La plume de Queen KA — aussi actrice et animatrice — a gagné en concision avec les années. Elle explique que pour les concerts de slam, elle avait souvent jusqu’à trois minutes sur scène à sa disposition, ce qui demandait des textes-fleuves. Maintenant, elle se rapproche davantage du format chanson.

Et la jeune femme âgée de 35 ans trempe également sa plume dans de nouvelles sources d’inspiration. « Avant quand j’écrivais, c’était juste pour libérer ma douleur personnelle. Et maintenant que c’est devenu presque un métier, j’ai compris que je pouvais écrire sur des affaires qui ne me concernaient pas directement », même pour des commandes, sur des thèmes imposés, pour lesquels elle se surprend souvent à avoir de l’inspiration.

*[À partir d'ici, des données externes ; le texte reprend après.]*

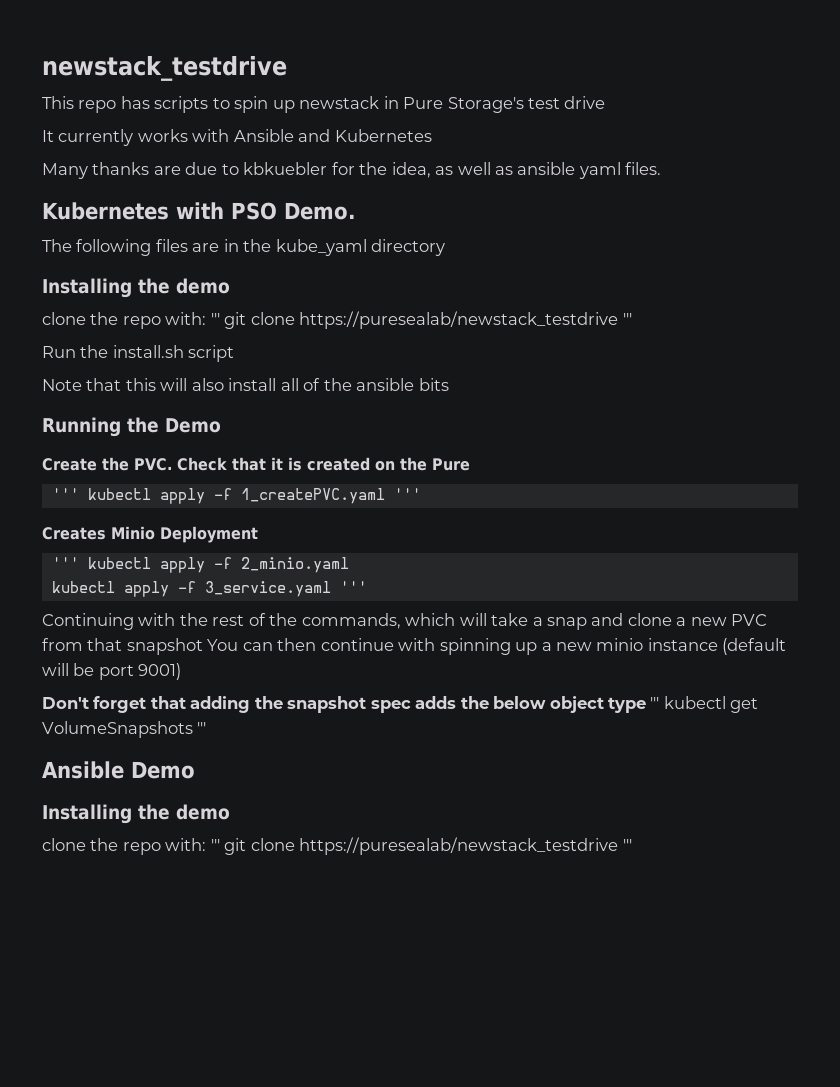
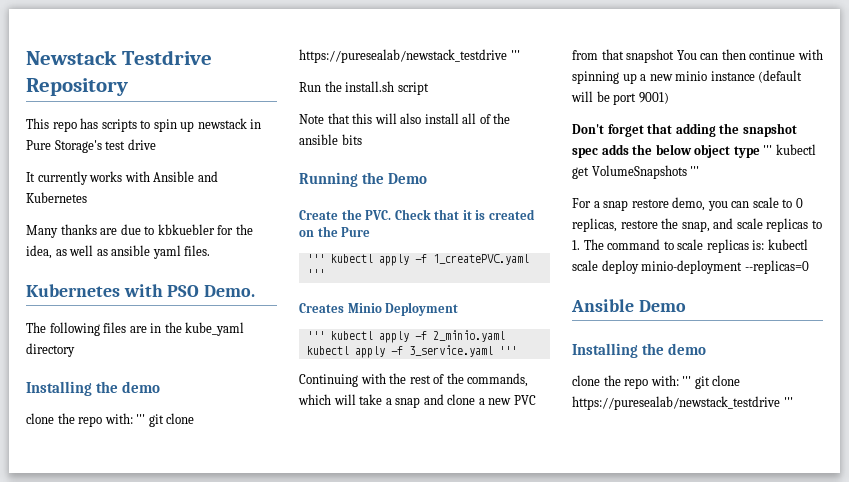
[42,56,287,81] newstack_testdrive -> [26,50,212,65] [26,78,128,96] Newstack Testdrive Repository
(207, 728) none -> [572,197,803,211] [572,218,822,232] [572,239,808,253] [572,260,809,274] // For a snap restore demo, you can scale to 0 replicas, restore the snap, and scale replicas to 1. The command to scale replicas is: kubectl scale deploy minio-deployment --replicas=0

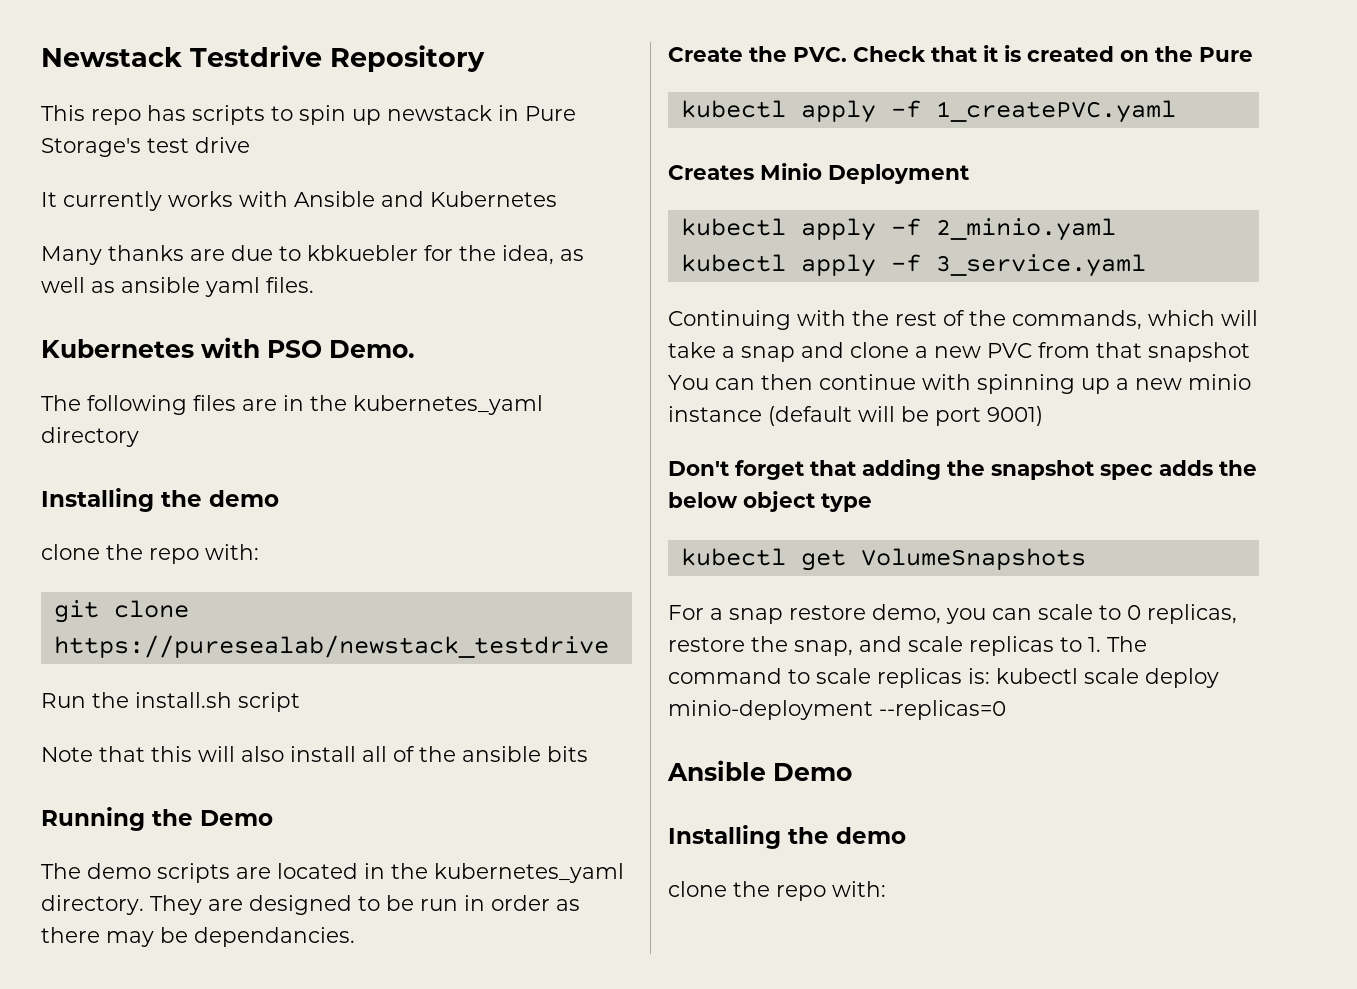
[185,322,245,336] kube_yaml -> [353,395,543,415] kubernetes_yaml
[136,413,195,427] [299,49,520,63] ''' git clone https://puresealab/newstack_testdrive ''' -> [53,600,189,623] [53,635,609,658] // git clone https://puresealab/newstack_testdrive
(428, 178) none -> [41,863,624,883] [41,895,580,915] [41,927,355,947] // The demo scripts are located in the kubernetes_yaml directory. They are designed to be run in order as there may be dependancies.
[306,254,325,263] ''' -> (1253, 54) none
[306,269,325,278] ''' -> (1176, 111) none
[306,331,325,340] ''' -> (969, 174) none
[498,346,517,355] ''' -> (1146, 265) none
[763,145,773,155] ''' -> (872, 502) //
[690,166,700,176] ''' -> (1086, 559) none
[682,375,741,389] [572,396,793,410] ''' git clone https://puresealab/newstack_testdrive ''' -> (886, 889) none

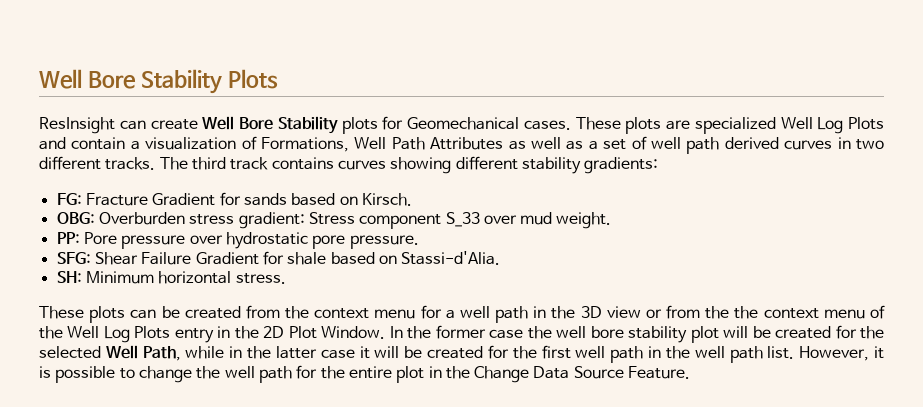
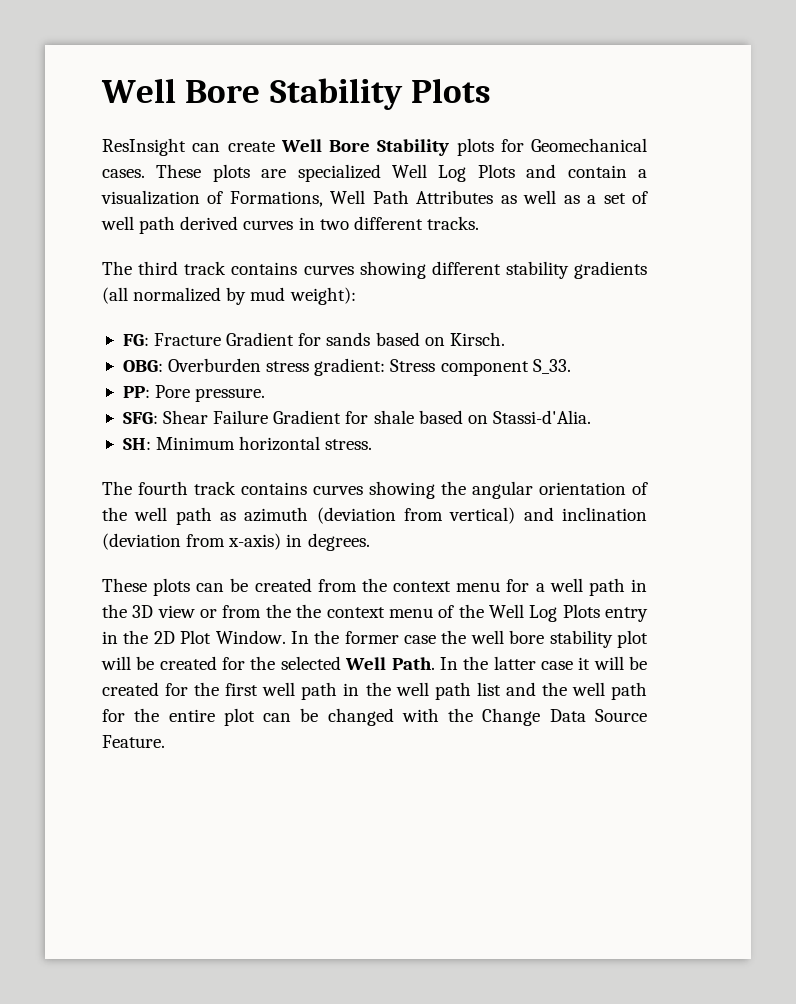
(156, 163) none -> (479, 223) //
[584,157,659,174] gradients: -> [574,261,647,279] [102,287,356,305] gradients (all normalized by mud weight):
[445,212,612,229] [56,232,346,249] S_33 over mud weight. // PP: Pore pressure over hydrostatic pore -> [532,359,571,374] [122,385,191,398] S_33. // PP: Pore
(286, 278) none -> [102,481,648,499] [102,507,647,525] [102,533,370,551] // The fourth track contains curves showing the angular orientation of the well path as azimuth (deviation from vertical) and inclination (deviation from x-axis) in degrees.
[142,346,243,361] Path, while in -> [391,657,458,670] Path. In
[767,346,885,361] [39,366,192,383] list. However, it is possible to change -> [476,682,536,696] list and
[428,366,442,378] in -> [263,708,439,726] can be changed with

Sur Les éclats, Queen KA s’est même amusée avec un texte où… tout va bien. « Écrire sur le beau / sur le fun, l’ordinaire / Écrire sur le journal qu’en silence on se sépare / parce que tu sais que je commence toujours par la section des arts », offre-t-elle sur Écrire sur le beau.

« Quand c’est arrivé, j’étais… J’ai jamais écrit sur ça. Ça confronte le cliché de l’artiste torturé, qui est juste bon quand il ne va pas bien. En même temps, c’est pas parce que dans ma vie personnelle j’ai trouvé une certaine sérénité que je suis heureuse au sens large. Je vis dans une société, à une époque, où il y a des choses qui m’enragent, des situations d’injustice profondes sur lesquelles j’ai pas de pouvoir. Dans les nouveaux textes qui sont sortis, je réussis à comprendre ce qui se passe même si je ne le vis pas directement, que ce soit dans les relations amoureuses ou dans les relations politiques, sociales, économiques. Je vais pouvoir en parler parce qu’il y a toujours quelque chose qui cloche. Et que ça m’affecte. »

Queen KA est enchantée de pouvoir jouer deux soirs au Quat’Sous dans le cadre de Montréal en lumière, d’autant qu’elle voulait une salle avec des sièges et un éclairage digne de ce nom. C’est Yan Perreau qui s’est occupé de la mise en scène de Chrysalides. Il a fait le pari d’y éliminer tous les moments de présentations, laissant toute la place aux chansons, déjà chargées de mots.

« Mais ça demande un souci extrême de transition, pour ne pas échapper la balle, dit Queen KA non sans une petite angoisse. Les gens embarquent dans le voyage, et on part avec eux. » Qui sait s’ils en sortiront… transformés.

Queen Ka - J'arrive


Chrysalides

Queen KA. Les 26 et 27 février au théâtre du Quat’Sous. Billets: prix régulier: 38 $; 26 $ pour les étudiants.